Problem description:
Show all lines of the listing that contain the word "height".

Records to use:
• • • •

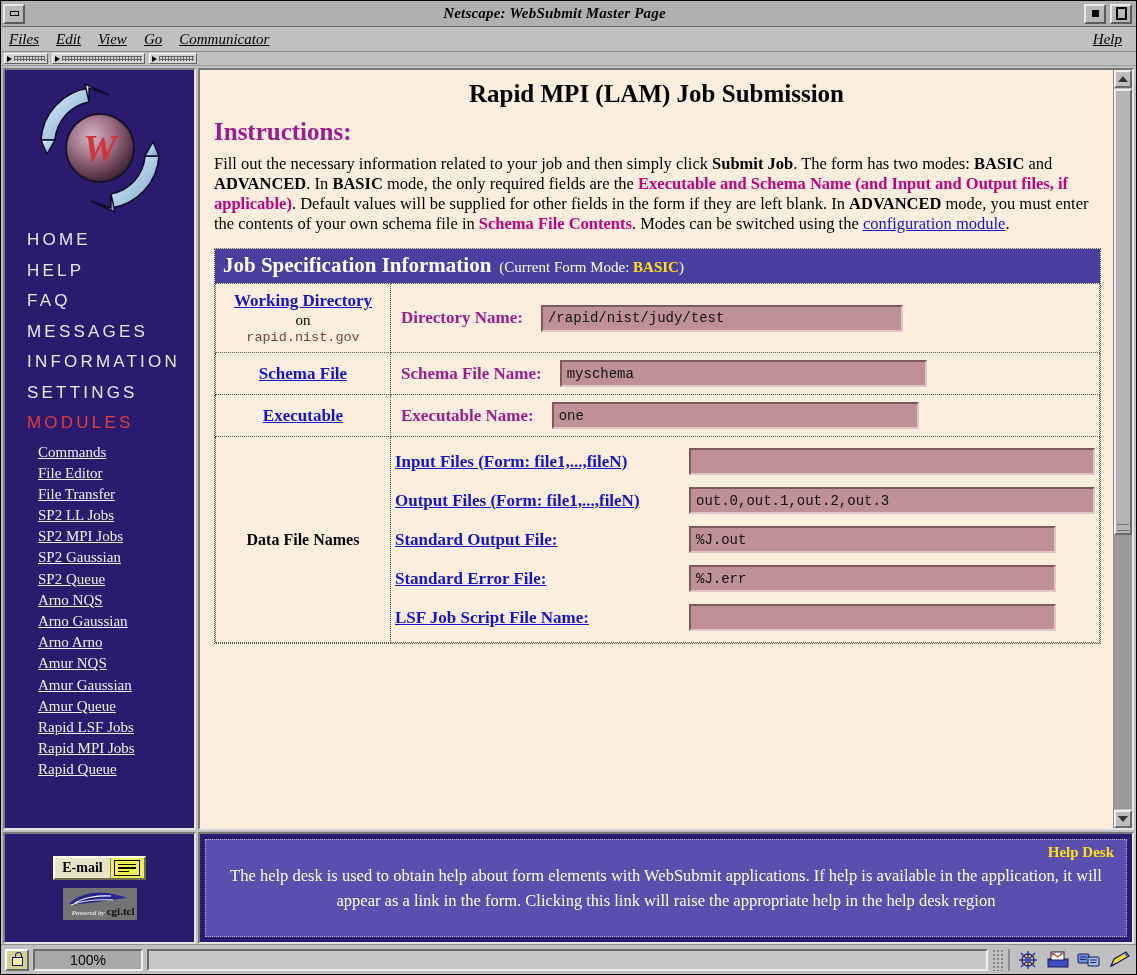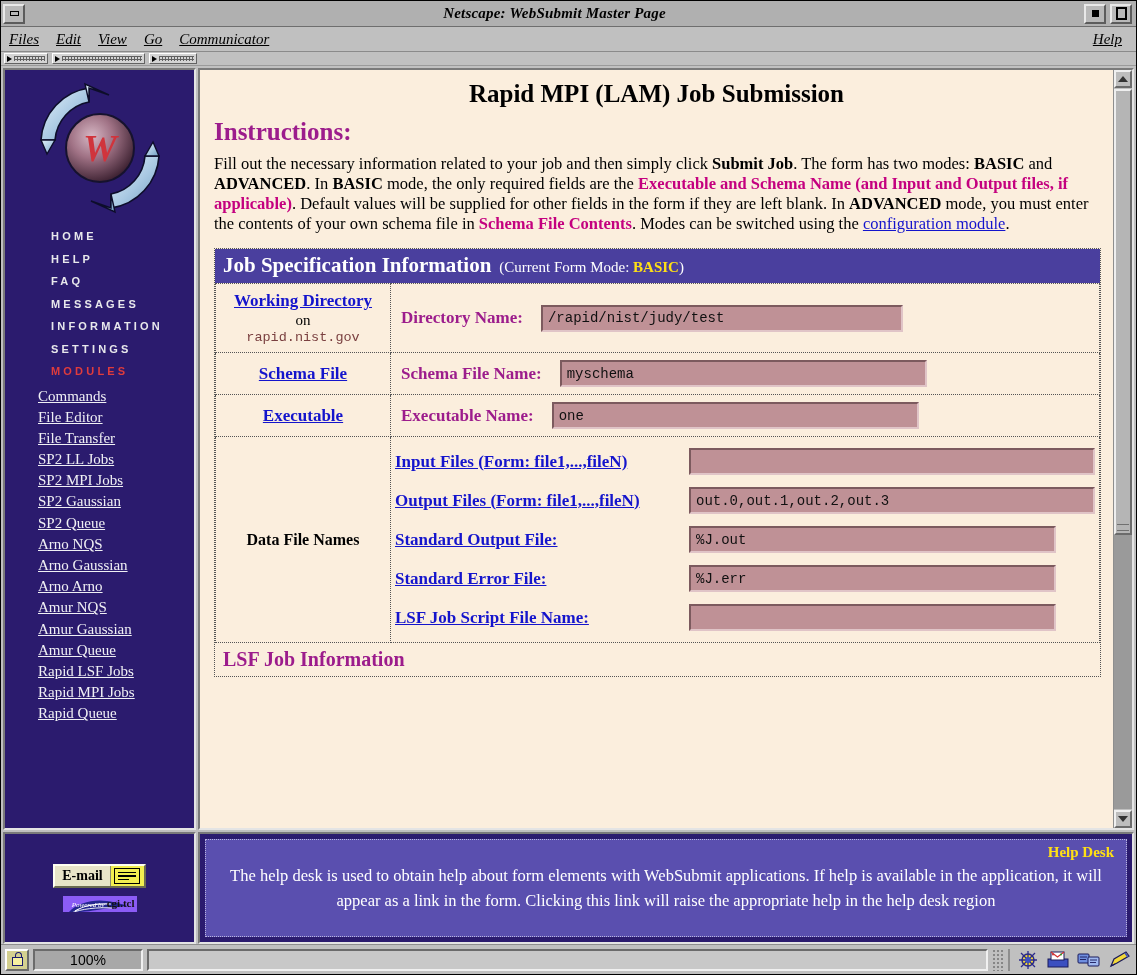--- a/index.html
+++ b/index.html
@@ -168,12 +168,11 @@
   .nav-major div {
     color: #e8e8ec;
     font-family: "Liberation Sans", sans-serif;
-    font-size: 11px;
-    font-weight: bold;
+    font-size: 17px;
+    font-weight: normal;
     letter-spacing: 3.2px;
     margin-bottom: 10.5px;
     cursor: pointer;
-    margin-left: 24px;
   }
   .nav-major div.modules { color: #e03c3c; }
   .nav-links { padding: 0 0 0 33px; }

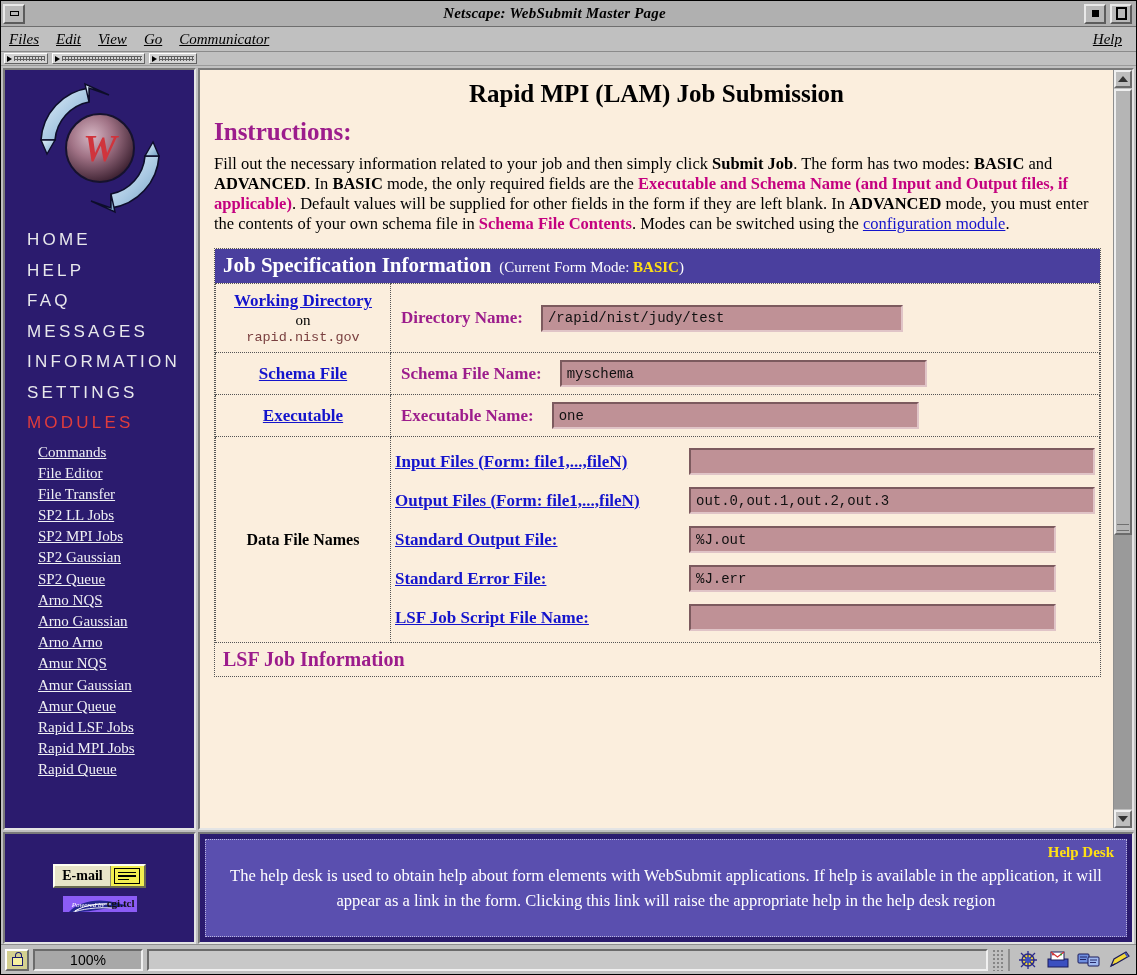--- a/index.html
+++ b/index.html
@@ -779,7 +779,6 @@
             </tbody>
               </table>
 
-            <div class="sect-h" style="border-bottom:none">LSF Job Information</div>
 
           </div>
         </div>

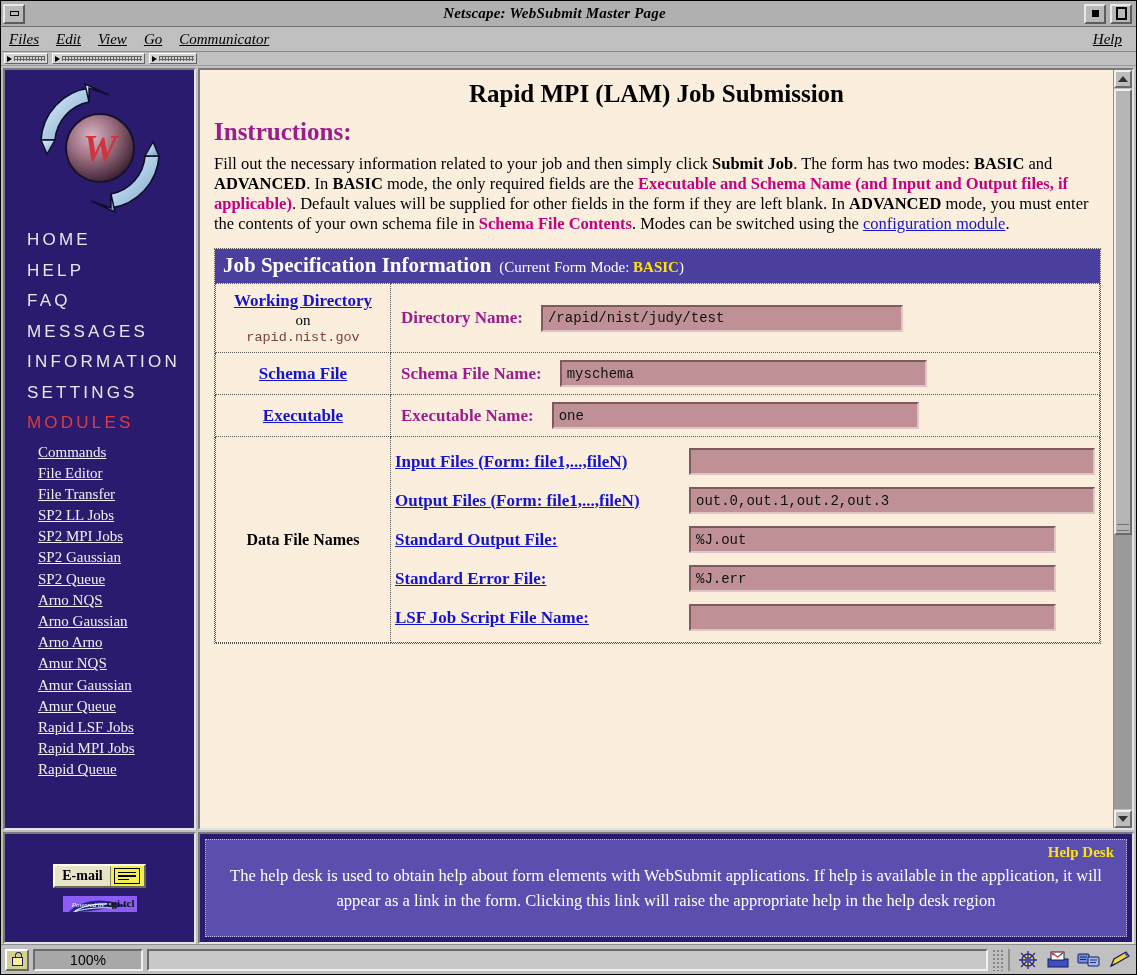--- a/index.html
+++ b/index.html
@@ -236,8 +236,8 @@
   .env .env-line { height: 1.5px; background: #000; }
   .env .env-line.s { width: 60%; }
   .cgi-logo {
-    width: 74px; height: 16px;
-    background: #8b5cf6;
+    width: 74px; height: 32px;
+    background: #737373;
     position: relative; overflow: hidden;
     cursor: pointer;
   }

• • • •

Answer to the exercise:
   .env .env-line { height: 1.5px; background: #000; }
-    width: 74px; height: 16px;
+    width: 74px; height: 32px;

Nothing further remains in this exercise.